Memang benar, salah satu tujuan perayaan hari difabel internasional ini adalah untuk meningkatkan kesadaran dan kepedulian masyarakat terhadap kaum difabel sehingga terbangunlah kemitraan di antara para stakeholders dan masyarakat menuju masyarakat yang inklusi.

Perayaan puncak dilaksanakan secara sederhana tetapi penuh sukacita di GKPS Pematang Raya 1903. Dihadiri oleh 180 penyandang difabel dengan 400 an undangan yang hadir. Perayaan puncak dimulai dengan ibadah bersama. Ada yang unik di dalam ibadah ini karena yang menjadi pembawa firman adalah seorang penyandang difabel dari Sondi Raya yang bernama Fandi Barita Sitanggang (20 tahun). Fandi membaca firman Tuhan dari  2 Korintus 12 : 9 : “Cukuplah kasih karunia-Ku bagimu, sebab justru dalam kelemahanlah kuasa-Ku menjadi sempurna.” Sebab itu terlebih suka aku bermegah atas kelemahanku, supaya kuasa Kristus turun menaungi aku’, dan melanjutkan dengan membaca puisi dan menyanyikan lagu ciptaannya sendiri yang berjudul “Talenta” .

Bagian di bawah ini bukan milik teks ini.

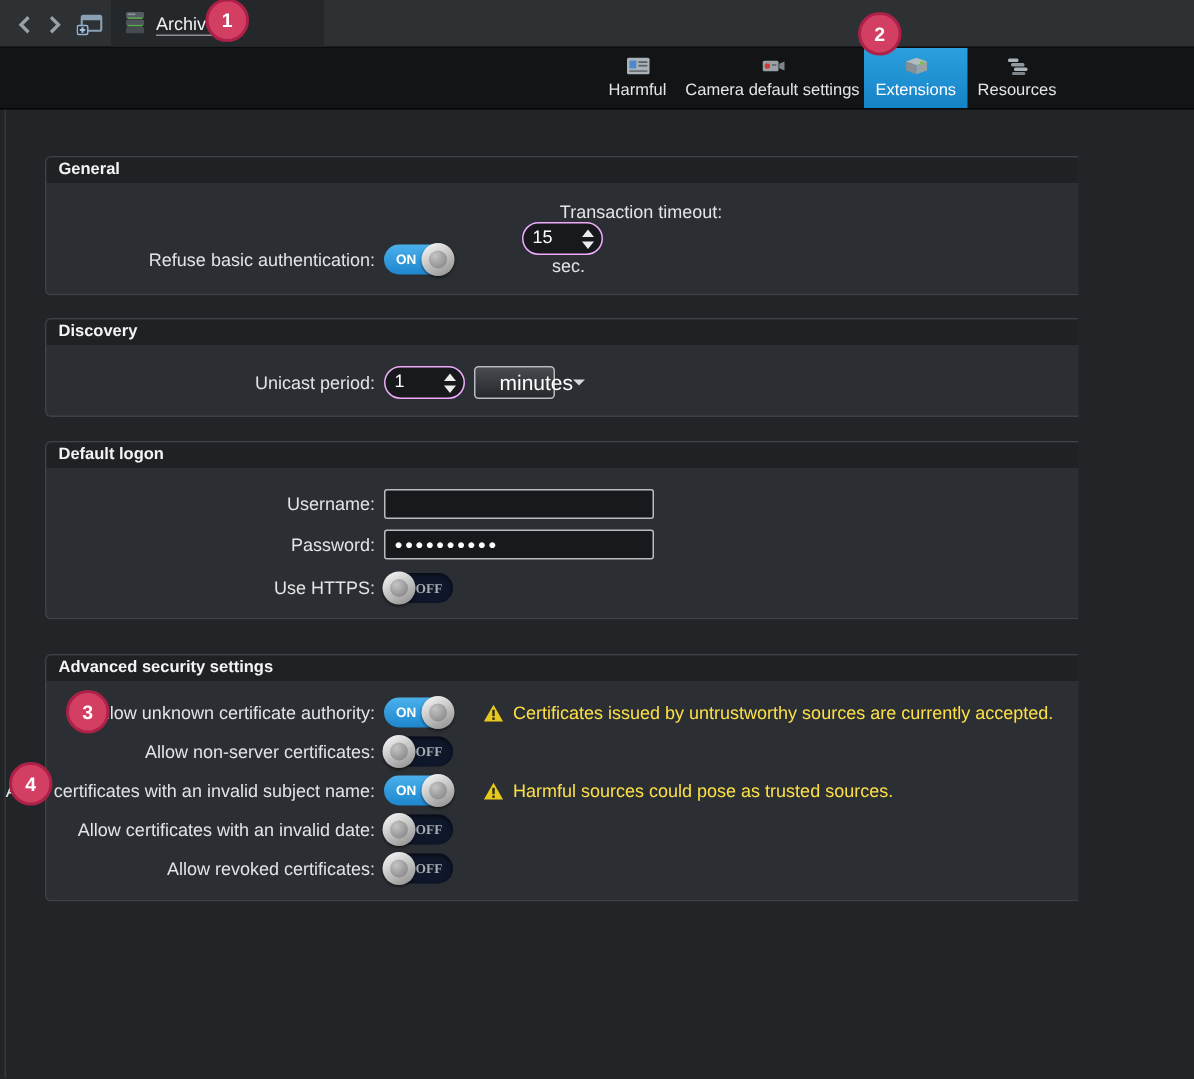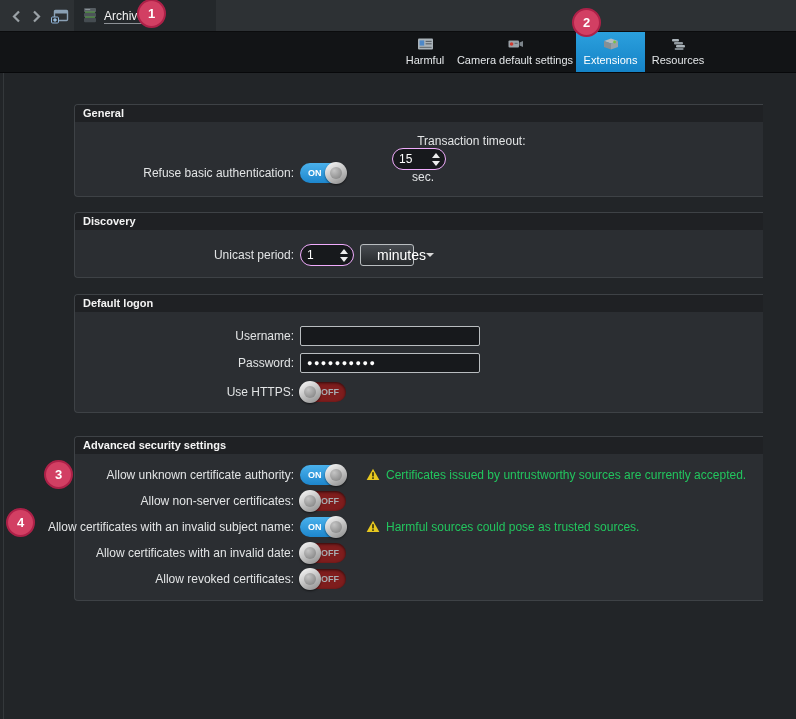"General" .section { margin-left: 44px -> none }
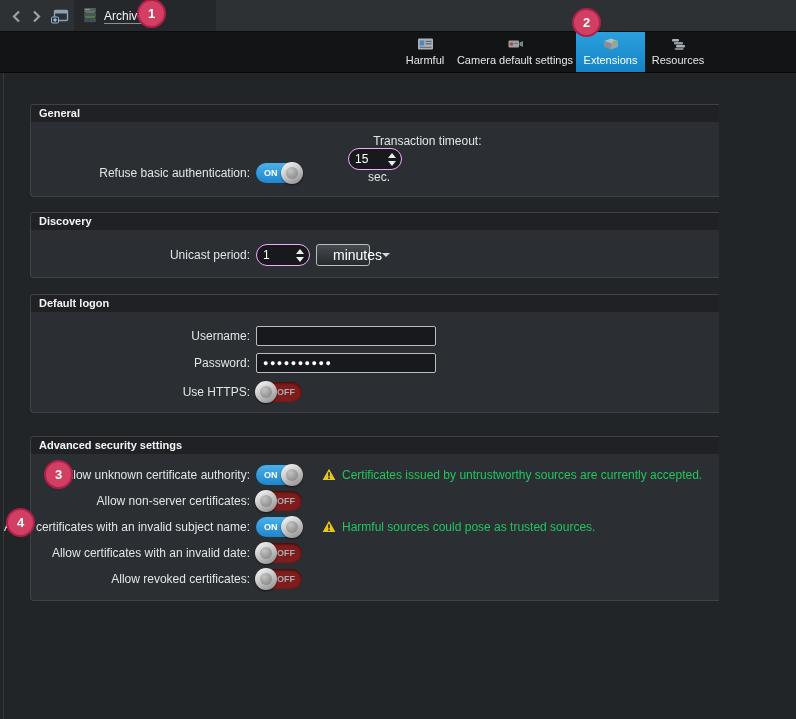"OFF" .toggle.off { background: #7f1d1d -> #0f172a; font-family: none -> Liberation Serif, serif }
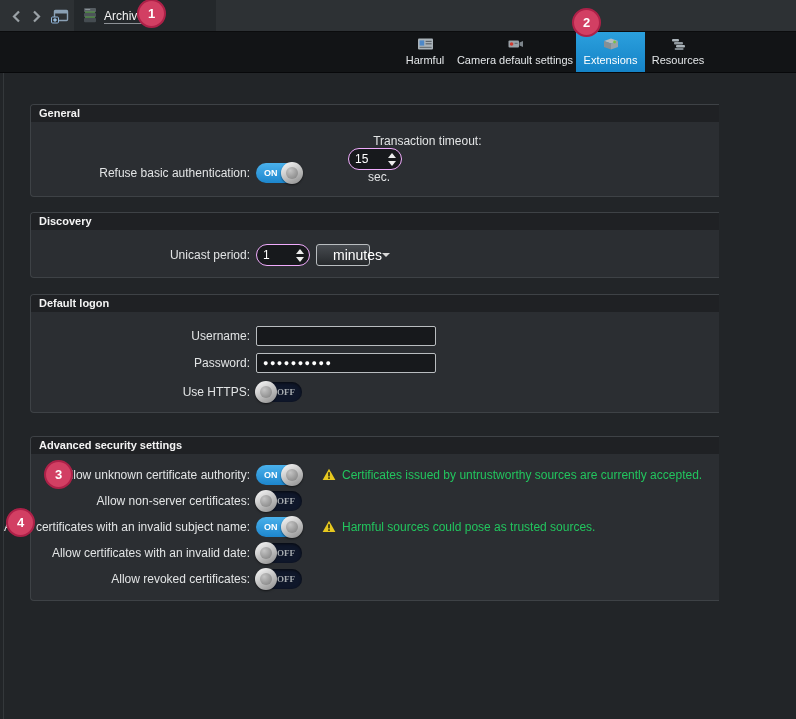"Certificates issued by untrustworthy" .warning { align-items: flex-start -> flex-end; color: #22c55e -> #fde047 }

Aha do hinan halangankin mambahen ahu sonon tubuh ibagas hahurangan

Hujama das ni goluh na songon pargoluhankon

Lang tarbahen lang tangiskin marganjang-ganjang

Naha ma holi au mardingat sitaronon on,

hujama das ni goluh na songon pargoluhankon

                                Ondos bamu ma au Tuhan, angkula na dalmet

                                Pargogohi Ham ma au marmalas ni uhur manjalo hahurangan on

                                Ondoskononku ma homa diatei tupa hinorhonni layakMu

                                Marhitei goranMu mambere bangku talenta

Setelah ibadah, perayaan dilanjutkan dengan kata sambutan dari Ketua Panitia Ibu Sy. Julianna Saragih, dari Pimpinan Pusat GKPS yaitu Pdt. DR. Paul Ulrich Munthe (Sekretaris Jenderal), mewakili pemerintah, mewakili undangan yaitu Kepala Sekolah SMA GKPS Pematang Raya dan Kepala Sekolah SMK GKPS Pematang Raya yang ikut menyerahkan sumbangan dari anak-anak murid dengan menyisihkan uang saku mereka. Diikuti dengan pemotongan roti dan pelepasan balon oleh anak-anak difabel.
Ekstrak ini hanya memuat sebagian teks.